Emma me prit par le bras et me guida jusqu’à l’extérieur de la propriété. Martin, dans notre dos, fermait la marche et continuait à traiter Roman de plusieurs noms d’oiseaux.

On finit par rejoindre l’arrêt de bus, où je me laissai tomber sur le banc. Le froid du métal eut au moins l’effet de me sortir de mon état d’hébétude et de torpeur. J’assimilai peu à peu ce qu’il venait de se passer.

— Je savais que Roman était un con mais pas à ce point, commença Emma.

— Et ça ne s’arrange pas avec le temps, continua Martin. Je vous laisse imaginer les réflexions que j’ai eu lorsqu’il a appris que j’étais gay.

— J’espère qu’il pourrira en enfer un jour.

Mes deux amis se retournèrent vers moi, les yeux grands ouverts. J’y allais peut-être un peu fort mais tant pis. Il avait réussi à me faire sortir de mes gonds. Il était en train de bousiller tout ce que j’avais accompli, tous les liens que j’avais réussi à tisser avec Alexis et les autres. Et pour ça, je le détestais. Je le haïssais du plus profond de mon être.
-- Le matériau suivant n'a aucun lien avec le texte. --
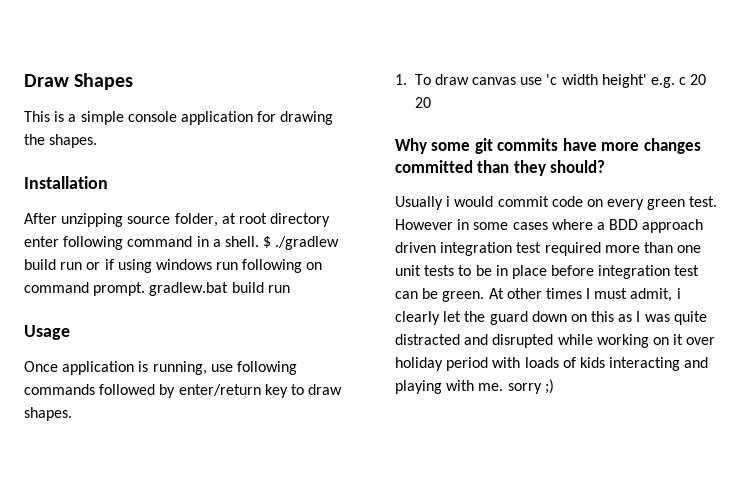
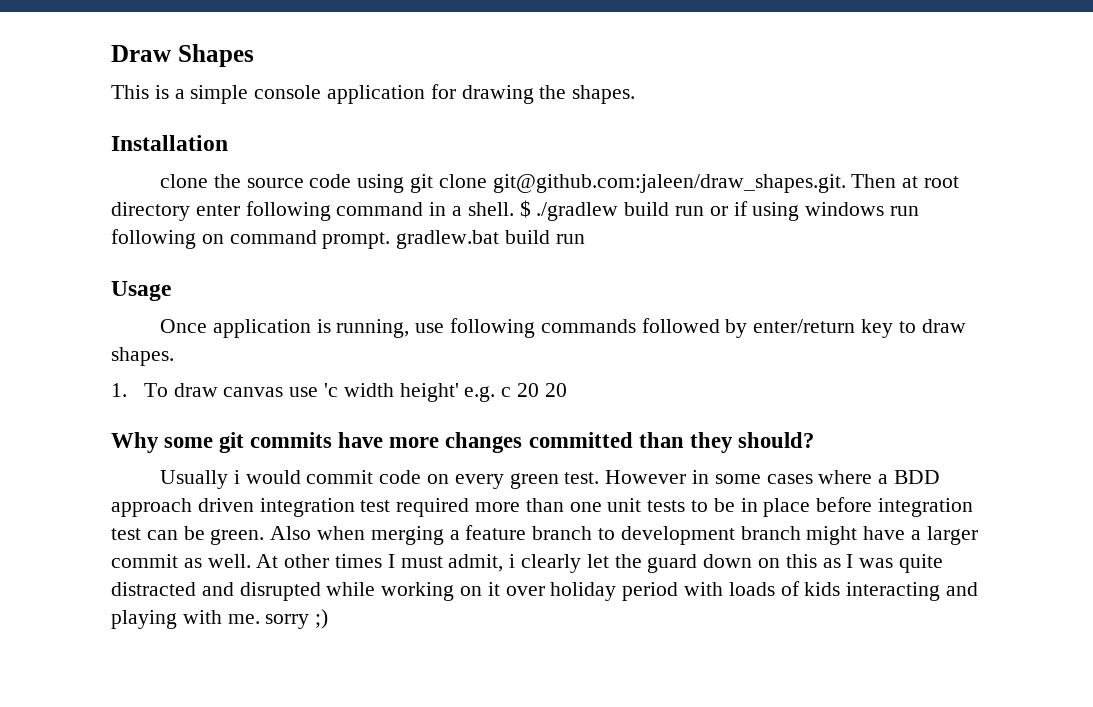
- After unzipping source folder, at root directory enter following command in a shell.
+ clone the source code using git clone git@github.com:jaleen/draw_shapes.git. Then at root directory enter following command in a shell.
+ Also when merging a feature branch to development branch might have a larger commit as well.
La surprise passée, Emma vint s’asseoir à côté de moi, tandis que Martin s’appuyait contre la vitre de l'abribus.

— Ça va aller ? me demanda-t-elle.

— Il va bien falloir, haussais-je les épaules, me passant ensuite une main sur le front. Je crois que je vais rentrer. J’ai besoin de me reposer et de repenser à tout ça, une fois que je serai un peu plus calme.

— C’est normal, approuva Martin. Et tu sais que si tu en as besoin, on est là. Je me ferai un plaisir de parler avec ma mère des manigances de Roman dans les dossiers de son père. Je suis sûre qu’elle sera très heureuse d’avoir une raison de couper court à leur collaboration. Il paraît que monsieur Caussieux est encore pire que son fils alors je vous laisse imaginer.

Les paroles de Martin eurent le mérite de me faire sourire. Bon allez. Je ne pouvais pas m'apitoyer sur mon sort, enfin si je pouvais, mais je ne voulais pas. Et puis je commençais à fatiguer donc il était temps que je rentre.

Je commandai un taxi, plus question de rentrer seule à pied le soir, dit au revoir à mes amis et me laissai reconduire chez moi. J’espérais que le weekend serait meilleur que ma semaine.